• _PROBLEM STATEMENT_
Look through the records below for the line with "[427,182,451,192] etc: ->" and the line with "[133,377,207,392] application ->", then return those lines and all lines between, exactly.

• _DATA TO EXAMINE_
-----

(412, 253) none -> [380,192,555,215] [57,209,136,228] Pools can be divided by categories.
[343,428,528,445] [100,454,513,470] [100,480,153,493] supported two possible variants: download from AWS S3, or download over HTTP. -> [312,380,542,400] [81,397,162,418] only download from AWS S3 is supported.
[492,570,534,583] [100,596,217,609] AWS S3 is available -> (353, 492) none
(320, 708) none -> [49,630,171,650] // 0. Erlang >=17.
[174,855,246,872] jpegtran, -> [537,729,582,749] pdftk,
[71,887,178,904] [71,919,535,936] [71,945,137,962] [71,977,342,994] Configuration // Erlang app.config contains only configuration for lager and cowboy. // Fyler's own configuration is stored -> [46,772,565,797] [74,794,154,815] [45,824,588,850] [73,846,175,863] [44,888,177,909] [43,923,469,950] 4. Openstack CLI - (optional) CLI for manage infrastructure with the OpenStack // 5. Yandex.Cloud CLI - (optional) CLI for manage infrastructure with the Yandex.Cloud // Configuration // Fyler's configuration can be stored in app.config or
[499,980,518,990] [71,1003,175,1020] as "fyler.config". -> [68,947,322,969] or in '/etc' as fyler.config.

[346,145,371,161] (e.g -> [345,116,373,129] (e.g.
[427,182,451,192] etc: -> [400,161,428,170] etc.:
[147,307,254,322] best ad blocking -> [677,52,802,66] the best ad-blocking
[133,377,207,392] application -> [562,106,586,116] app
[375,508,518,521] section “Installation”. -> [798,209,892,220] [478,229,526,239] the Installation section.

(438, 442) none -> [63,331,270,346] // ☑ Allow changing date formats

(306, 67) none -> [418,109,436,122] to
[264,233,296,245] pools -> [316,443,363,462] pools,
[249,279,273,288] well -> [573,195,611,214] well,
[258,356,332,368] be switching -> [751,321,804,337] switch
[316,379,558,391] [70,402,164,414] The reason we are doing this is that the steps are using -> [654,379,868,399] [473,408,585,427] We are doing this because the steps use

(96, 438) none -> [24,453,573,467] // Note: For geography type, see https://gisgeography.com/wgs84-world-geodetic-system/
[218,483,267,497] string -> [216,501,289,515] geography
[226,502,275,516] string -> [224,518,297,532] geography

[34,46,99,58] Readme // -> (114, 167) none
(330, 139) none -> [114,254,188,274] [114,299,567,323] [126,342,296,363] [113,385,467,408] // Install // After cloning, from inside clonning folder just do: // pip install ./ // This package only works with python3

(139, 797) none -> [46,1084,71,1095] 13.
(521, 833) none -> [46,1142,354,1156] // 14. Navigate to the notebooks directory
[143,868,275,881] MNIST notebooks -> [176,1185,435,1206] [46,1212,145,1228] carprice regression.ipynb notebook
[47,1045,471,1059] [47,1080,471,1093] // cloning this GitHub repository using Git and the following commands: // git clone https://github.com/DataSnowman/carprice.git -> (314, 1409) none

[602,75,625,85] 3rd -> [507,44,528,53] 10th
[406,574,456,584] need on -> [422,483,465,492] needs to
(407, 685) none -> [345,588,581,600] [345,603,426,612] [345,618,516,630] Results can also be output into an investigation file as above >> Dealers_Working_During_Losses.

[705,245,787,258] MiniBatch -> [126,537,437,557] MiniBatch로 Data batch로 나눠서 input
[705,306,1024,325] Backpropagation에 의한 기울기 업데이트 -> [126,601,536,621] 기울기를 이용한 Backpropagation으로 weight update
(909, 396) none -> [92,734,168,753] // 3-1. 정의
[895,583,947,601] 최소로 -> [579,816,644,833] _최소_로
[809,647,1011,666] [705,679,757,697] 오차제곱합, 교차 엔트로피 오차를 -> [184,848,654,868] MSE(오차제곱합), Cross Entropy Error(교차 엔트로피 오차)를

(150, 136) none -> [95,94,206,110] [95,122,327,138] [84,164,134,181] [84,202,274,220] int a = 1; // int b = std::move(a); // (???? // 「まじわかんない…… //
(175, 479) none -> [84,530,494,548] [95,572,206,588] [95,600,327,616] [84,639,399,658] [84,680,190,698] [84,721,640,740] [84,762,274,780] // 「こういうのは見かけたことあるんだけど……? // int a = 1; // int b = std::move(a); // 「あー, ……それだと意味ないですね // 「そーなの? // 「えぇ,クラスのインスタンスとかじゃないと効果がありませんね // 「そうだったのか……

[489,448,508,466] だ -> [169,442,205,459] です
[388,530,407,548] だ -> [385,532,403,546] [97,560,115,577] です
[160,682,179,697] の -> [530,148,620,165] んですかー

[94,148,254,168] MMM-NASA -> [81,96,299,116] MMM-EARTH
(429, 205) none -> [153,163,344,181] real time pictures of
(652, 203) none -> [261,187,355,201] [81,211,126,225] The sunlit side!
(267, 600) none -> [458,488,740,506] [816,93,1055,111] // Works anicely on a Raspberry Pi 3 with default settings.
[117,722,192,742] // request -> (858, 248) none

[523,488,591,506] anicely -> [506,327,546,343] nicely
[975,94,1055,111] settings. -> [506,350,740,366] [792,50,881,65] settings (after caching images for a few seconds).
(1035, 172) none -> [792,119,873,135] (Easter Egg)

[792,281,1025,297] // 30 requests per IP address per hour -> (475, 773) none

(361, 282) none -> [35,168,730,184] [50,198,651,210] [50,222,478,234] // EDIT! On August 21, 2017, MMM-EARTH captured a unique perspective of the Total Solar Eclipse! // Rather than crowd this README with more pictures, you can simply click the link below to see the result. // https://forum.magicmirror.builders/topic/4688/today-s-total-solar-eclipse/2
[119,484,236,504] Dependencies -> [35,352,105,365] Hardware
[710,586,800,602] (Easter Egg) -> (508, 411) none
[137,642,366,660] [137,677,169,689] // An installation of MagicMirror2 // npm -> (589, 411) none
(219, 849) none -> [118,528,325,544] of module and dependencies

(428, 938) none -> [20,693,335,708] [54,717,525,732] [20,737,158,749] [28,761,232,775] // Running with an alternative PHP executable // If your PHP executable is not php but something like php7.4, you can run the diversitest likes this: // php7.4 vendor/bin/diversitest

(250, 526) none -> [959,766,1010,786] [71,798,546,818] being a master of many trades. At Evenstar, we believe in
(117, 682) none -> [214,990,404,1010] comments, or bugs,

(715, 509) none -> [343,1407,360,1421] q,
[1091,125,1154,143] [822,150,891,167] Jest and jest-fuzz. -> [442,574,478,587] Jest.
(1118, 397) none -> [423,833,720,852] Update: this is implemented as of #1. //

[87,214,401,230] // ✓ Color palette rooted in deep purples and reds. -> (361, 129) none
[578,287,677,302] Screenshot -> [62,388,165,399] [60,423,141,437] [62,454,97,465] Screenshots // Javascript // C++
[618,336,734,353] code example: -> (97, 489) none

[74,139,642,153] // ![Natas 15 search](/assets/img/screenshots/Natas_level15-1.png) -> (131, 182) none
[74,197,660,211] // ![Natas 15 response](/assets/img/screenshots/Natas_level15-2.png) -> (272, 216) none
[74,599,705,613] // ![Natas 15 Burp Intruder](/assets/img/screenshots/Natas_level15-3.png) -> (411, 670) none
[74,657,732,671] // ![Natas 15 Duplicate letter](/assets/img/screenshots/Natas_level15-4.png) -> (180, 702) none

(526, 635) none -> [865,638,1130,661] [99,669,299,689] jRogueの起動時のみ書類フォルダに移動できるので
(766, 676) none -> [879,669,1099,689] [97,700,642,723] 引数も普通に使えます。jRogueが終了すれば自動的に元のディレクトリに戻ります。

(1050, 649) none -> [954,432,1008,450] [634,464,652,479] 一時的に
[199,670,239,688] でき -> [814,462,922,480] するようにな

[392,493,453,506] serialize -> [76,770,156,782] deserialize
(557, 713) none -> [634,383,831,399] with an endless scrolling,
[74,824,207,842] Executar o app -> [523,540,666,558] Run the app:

-----

• _SOLUTION TO THIS TASK_
[427,182,451,192] etc: -> [400,161,428,170] etc.:
[147,307,254,322] best ad blocking -> [677,52,802,66] the best ad-blocking
[133,377,207,392] application -> [562,106,586,116] app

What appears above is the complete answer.